Hello weird fat roll
No weight loss this week. Small gain. I was surprised. Like, I ate less this week than I normally do. The hell, man?
I noticed on two days that I didn’t drive all the way out to hell’s gate that I didn’t drink my usual ocean of water. I wonder if that made the difference.
I tried not to get too down about it — after all, I’m finding more things in my closet that fit so yay non-scale victory. But then I went to Kohl’s and found OMG THE PERFECT DRESS. And it FIT.
But I didn’t buy it.
Problem was, something ain’t right about me. And that’s been worrisome.
I guess when you’re a pudgy pork roast ass overall, you don’t zero in on your flaws because you’ve got so many of them. Like, when I was younger, I’d sit in the mirror for HOURS and obsess over earlobes and eyebrows and other silly things. But once you get fluffy, nobody’s looking at the fact that you have one green eye and one hazel eye. Or anything else.
So this dress was in my favorite color combination of cobalt blue and black. and it was a wrap dress. Also my favorite style.
But apparently fat rolls really aren’t like the rings of Saturn or else they’d dissipate evenly. I have a waist on one side of my body and a fat roll on the other side. I don’t get it at all. My spine seems to be straight and my hipbones feel like they’re in the right place.

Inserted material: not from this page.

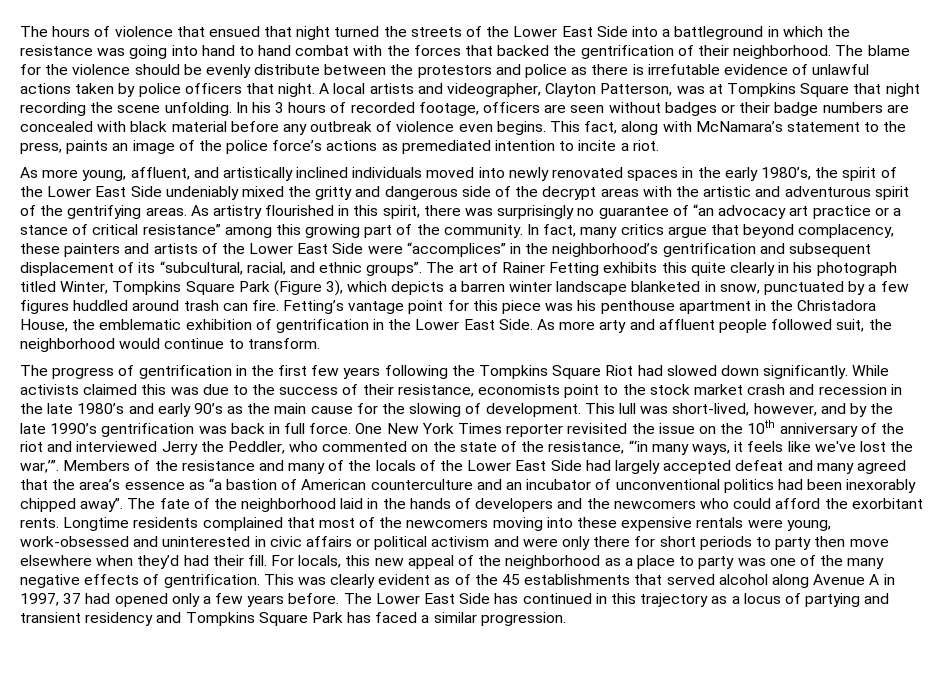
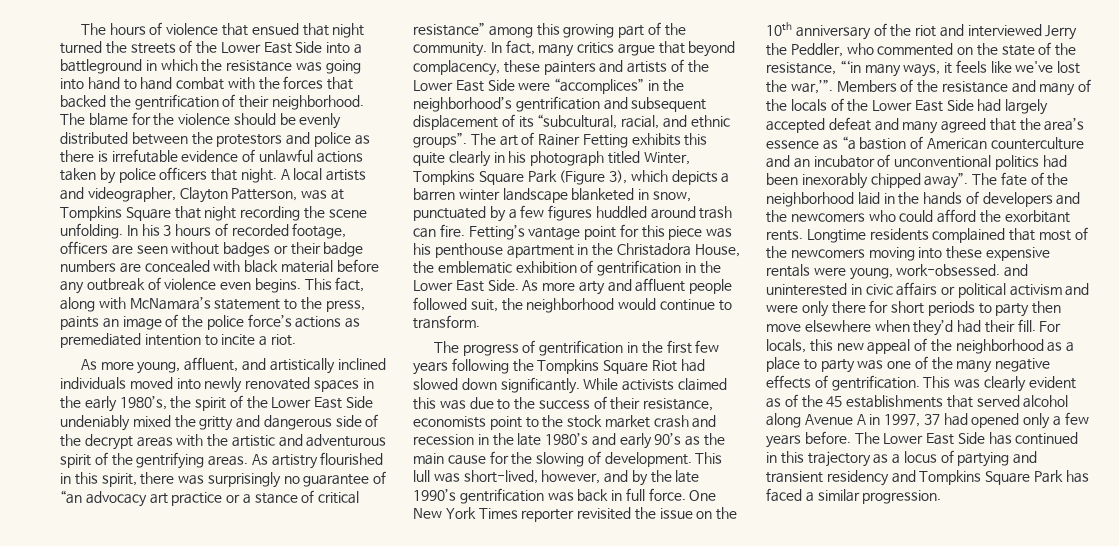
- The blame for the violence should be evenly distribute between the protestors and police as there is irrefutable evidence of unlawful actions taken by police officers that night.
+ The blame for the violence should be evenly distributed between the protestors and police as there is irrefutable evidence of unlawful actions taken by police officers that night.
- Longtime residents complained that most of the newcomers moving into these expensive rentals were young, work-obsessed and uninterested in civic affairs or political activism and were only there for short periods to party then move elsewhere when they’d had their fill.
+ Longtime residents complained that most of the newcomers moving into these expensive rentals were young, work-obsessed. and uninterested in civic affairs or political activism and were only there for short periods to party then move elsewhere when they’d had their fill.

So, terrific. Hello weird fat roll on my right-hand side. Maybe you could go reinflate the right boob a bit since it seems to have deflated quicker than the left one in this particular weight-loss odyssey?
The small gain didn’t bug me. But feeling kind of freakish totally is.
I remember Roseanne Barr (Arnold?) complaining two decades ago about losing weight. She said you have to gain weight again to pound out all the stretch marks. Me, I have to have even fat rolls instead of one swimming wing and one normal side of my waist!